> [Task]: Would you retype the whole listing exactly, leaving its pictures out?

> [Data for this task]:
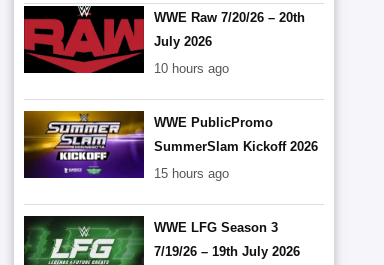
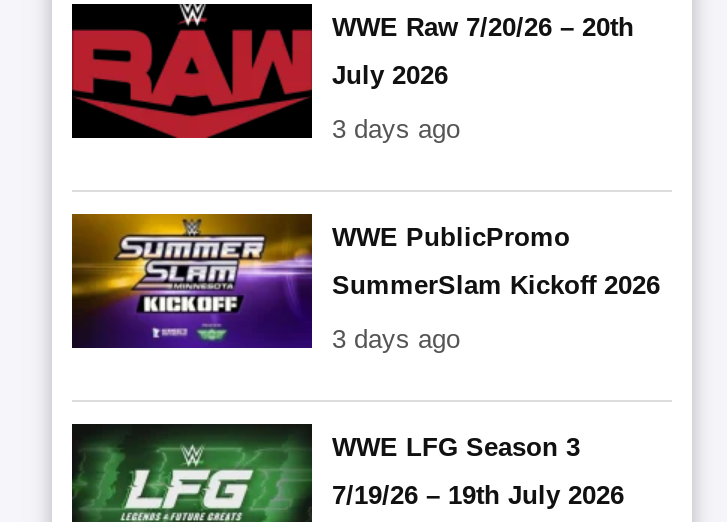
- 10 hours ago
+ 3 days ago

- 15 hours ago
+ 3 days ago
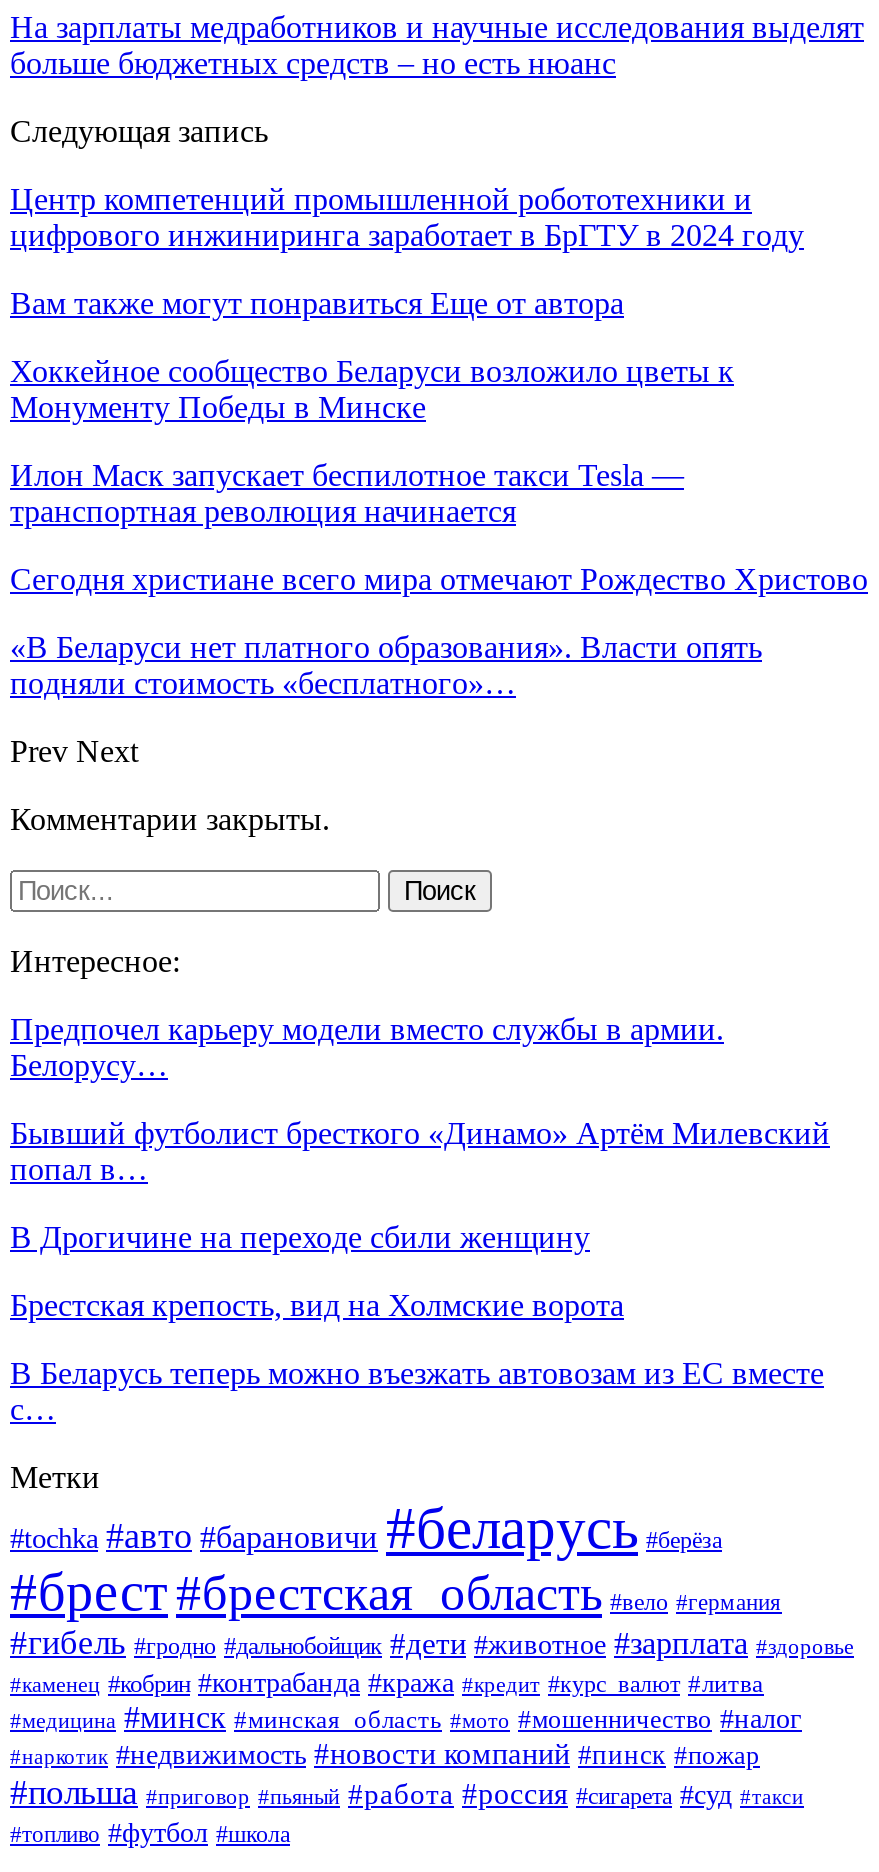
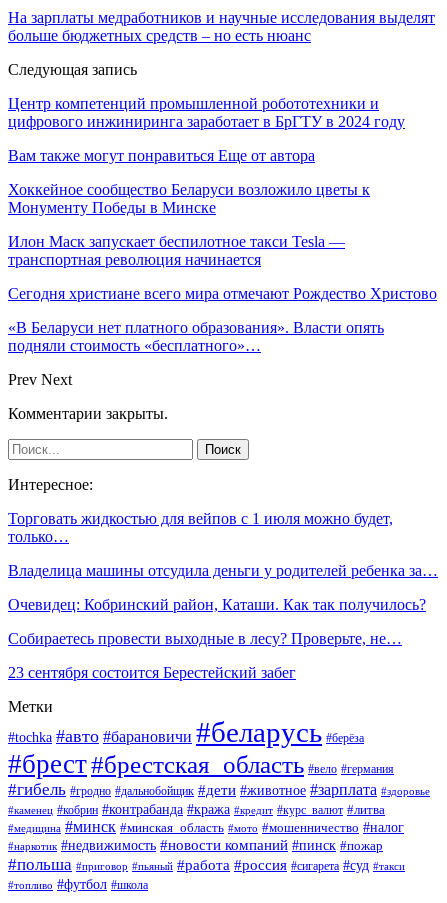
- Предпочел карьеру модели вместо службы в армии.
- Белорусу…
+ Торговать жидкостью для вейпов с 1 июля можно будет,
+ только…

- Бывший футболист бресткого «Динамо» Артём Милевский
- попал в…
+ Владелица машины отсудила деньги у родителей ребенка за…

- В Дрогичине на переходе сбили женщину
+ Очевидец: Кобринский район, Каташи. Как так получилось?

- Брестская крепость, вид на Холмские ворота
+ Собираетесь провести выходные в лесу? Проверьте, не…

- В Беларусь теперь можно въезжать автовозам из ЕС вместе
- с…
+ 23 сентября состоится Берестейский забег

> [Response for this exercise]:
- 10 hours ago
+ 3 days ago

- 15 hours ago
+ 3 days ago
- Предпочел карьеру модели вместо службы в армии.
- Белорусу…
+ Торговать жидкостью для вейпов с 1 июля можно будет,
+ только…

- Бывший футболист бресткого «Динамо» Артём Милевский
- попал в…
+ Владелица машины отсудила деньги у родителей ребенка за…

- В Дрогичине на переходе сбили женщину
+ Очевидец: Кобринский район, Каташи. Как так получилось?

- Брестская крепость, вид на Холмские ворота
+ Собираетесь провести выходные в лесу? Проверьте, не…

- В Беларусь теперь можно въезжать автовозам из ЕС вместе
- с…
+ 23 сентября состоится Берестейский забег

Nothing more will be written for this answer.